Understanding that several members have
never taken a no tax pledge, my best advice today is to urge you to oppose
taxes, specifically gas and income taxes. Do not hesitate to oppose either
the President or proposals being advanced in Congress. [fn 53]
Bush appears to have learned of the
Rollins memo in an NBC news broadcast on October 24. According to one
source, Bush then told a group of GOP Congressional leaders that while he
could not control all Republican political consultants, he "did control
Rollins," and wanted him fired immediately. Rollins's immediate boss, Rep.
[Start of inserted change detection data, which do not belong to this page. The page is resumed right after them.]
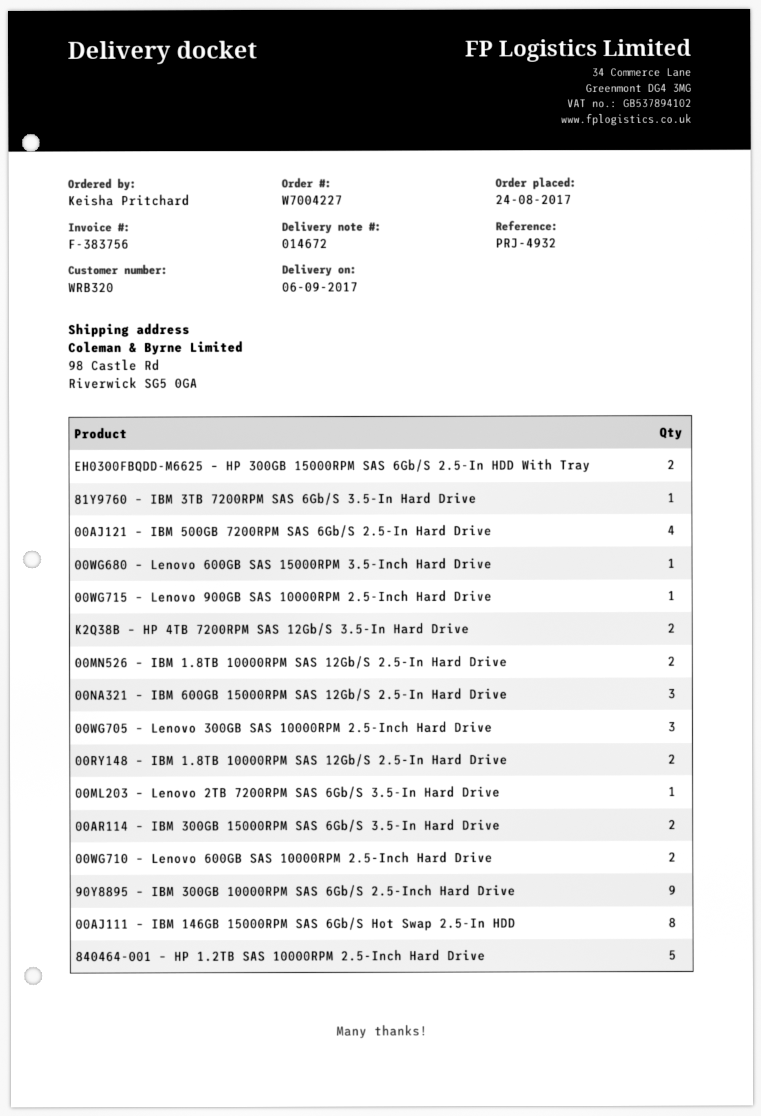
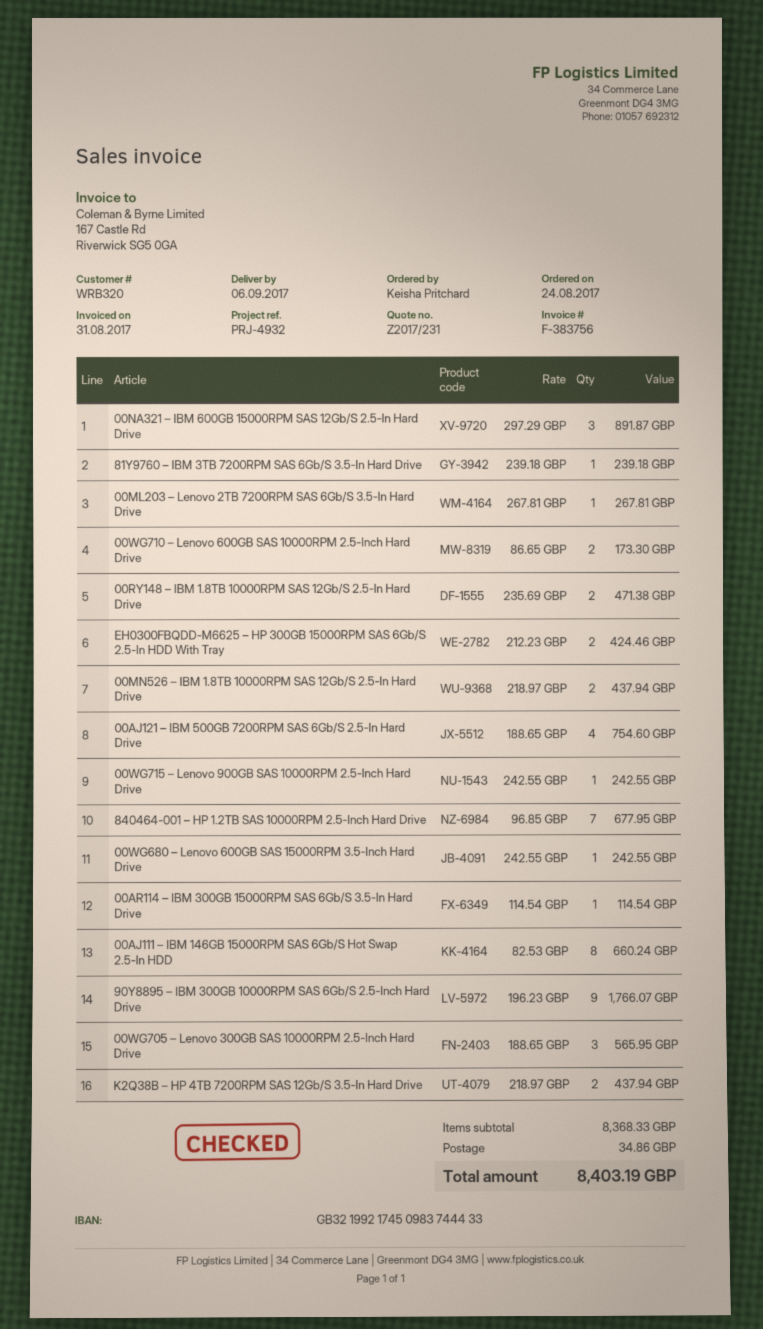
00AR114 – IBM 300GB 15000RPM SAS 6Gb/S 3.5-In Hard Drive: 2 -> 1
840464-001 – HP 1.2TB SAS 10000RPM 2.5-Inch Hard Drive: 5 -> 7

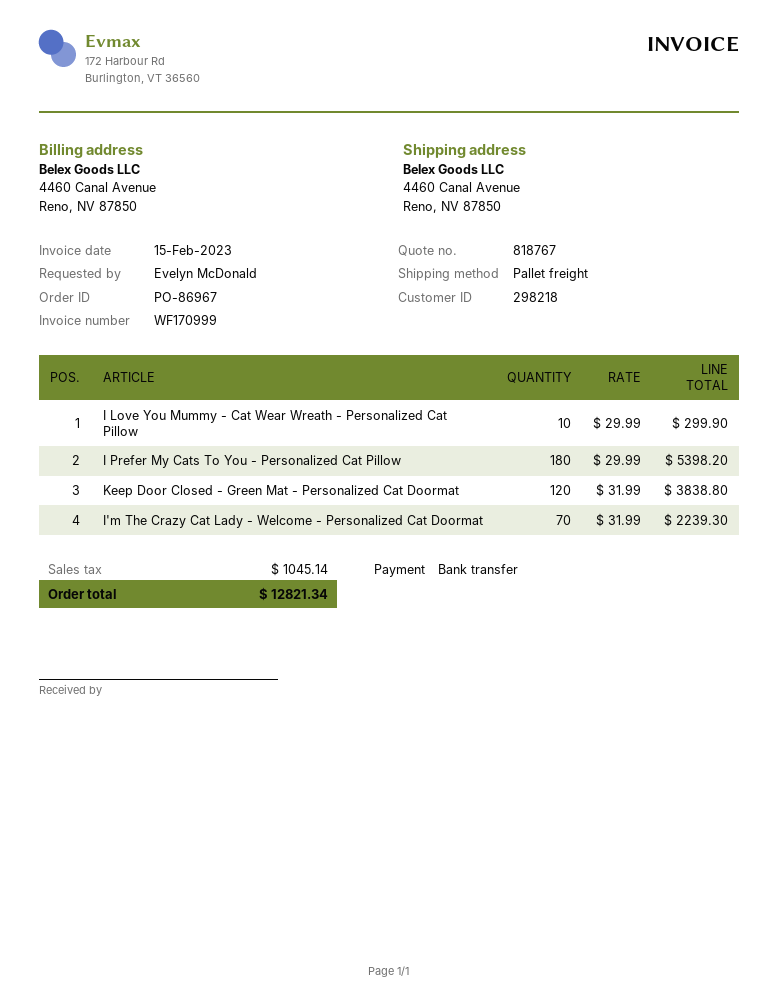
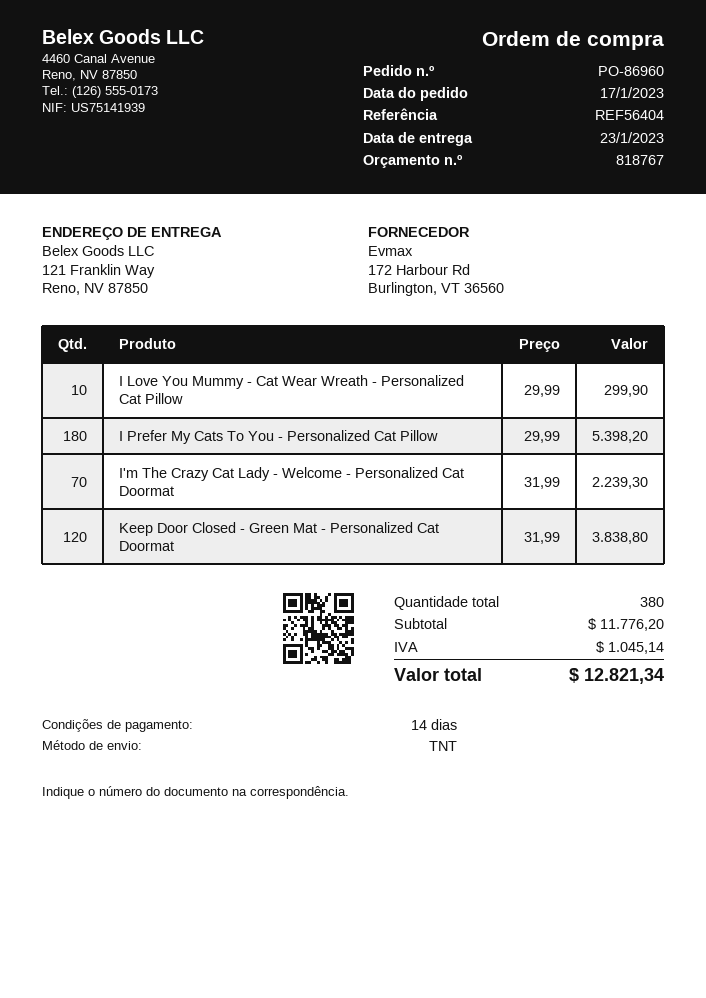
order number: PO-86967 -> PO-86960
shipping method: pallet freight -> TNT
ship to: 4460 Canal Avenue, Reno, NV 87850 -> 121 Franklin Way, Reno, NV 87850

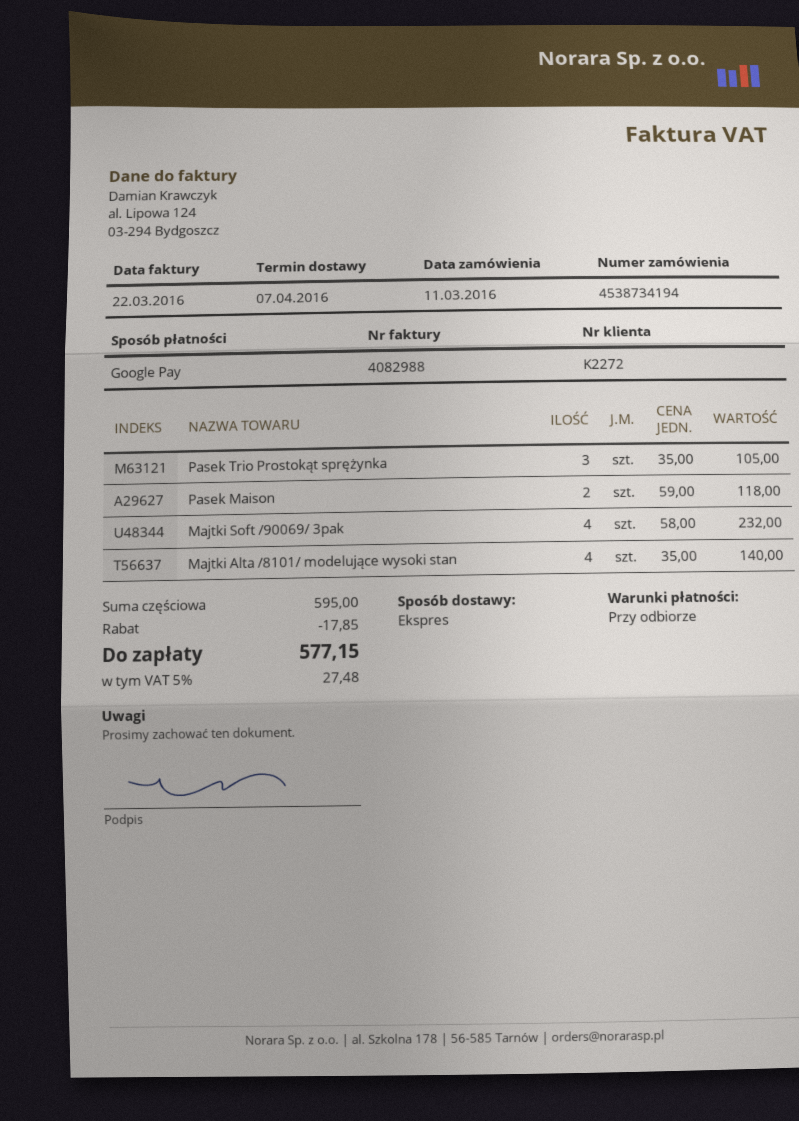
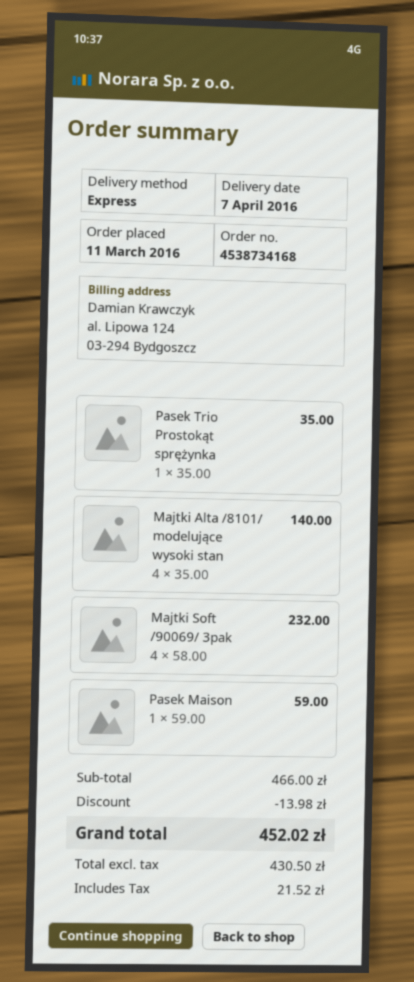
order number: 4538734194 -> 4538734168
Pasek Trio Prostokąt sprężynka: 3 x 35.00 = 105.00 -> 1 x 35.00 = 35.00
Pasek Maison: 2 x 59.00 = 118.00 -> 1 x 59.00 = 59.00
subtotal: 595.00 -> 466.00
discount: 17.85 -> 13.98
tax: 27.48 -> 21.52
total: 577.15 -> 452.02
Guy Vander Jagt, a Republican wheelhorse from Michigan, complained that he
had come out of this meeting with Bush "black and blue" from the
president's punishment. [fn 54] The answer from Rollins was, "I don't plan
to resign." Incredibly, Bush was unable to secure the ouster of Rollins,
who, one must conclude, enjoyed more support from rank and file Republican
Congressmen at this point than Bush himself. Some consultants suggested
that Bush should simply back off: "If the November 6 results are as bad as
they appear, the consensus will be that George Bush blew it," said one.
Bush "is the George Steinbrenner of politics," said another
perception-monger. "He just booted away the best franchise in the sport."
Dreams of taking House seats were vanishing with each new poll; the GOP
now hoped for damage control measures to keep the loss to ten seats if
they could.
On the campaign trail, Bush was finally
receiving treatment commensurate with his merits. October 23 was a day he
will never forget. George had gotten up before dawn to make a day of it on
the hustings, only to find that he was being shunned as the new Typhoid
Mary of American politics.
The first stop was an early-morning fund
raiser in Burlington, Vermont, designed to benefit Rep. Peter Smith, a
freshman Congressman. Smith was supposed to give Bush a rousing
introduction and then bask in the warmth of Bush's support. But instead,
Smith astounded Bush and his handlers by launching into a tortured
monologue on all the points of disagreement that divided him from Bush.
Smith told of how he had been loyal to Bush on October 5, and of how his
constituents had then rebelled, with the result that he caught political
hell for his pro-Bush vote. Smith demanded that Bush now raise taxes on
the wealthy. Smith also mentioned the civil rights bill: "My specific
disagreements with this administration are a matter of record," Smith
stressed. Poor Smith: his pro-Bush vote on October 5 had doomed him to
defeat in his close race with Bernie Sanders, the former socialist mayor
of Burlington.
Bush stewed, raged, and squirmed. He
looked around to see if anyone would come to his aid. Sitting next to Bush
was GOP Senator James M. Jeffords, who had voted in favor of the civil
rights bill Bush had vetoed. He had made an emotional speech in the Senate
lambasting Bush for trying to punch giant "loopholes" in the civil rights
of citizens. Jeffords sat staring straight ahead, doing a fair imitation
of Bush at the Nashua Telegraph debate. When Bush got up, he was
dissociated and tongue-tied. He stumbled through his speech, improvising a
few lines in which he praised the independent-mindedness of Vermonters
like Smith, but whined that he wished it would not come at his expense.
Bush then asserted that we have a sluggish economy out there nationally.
That's one of the reasons why I favor this deficit so much. [fn 55]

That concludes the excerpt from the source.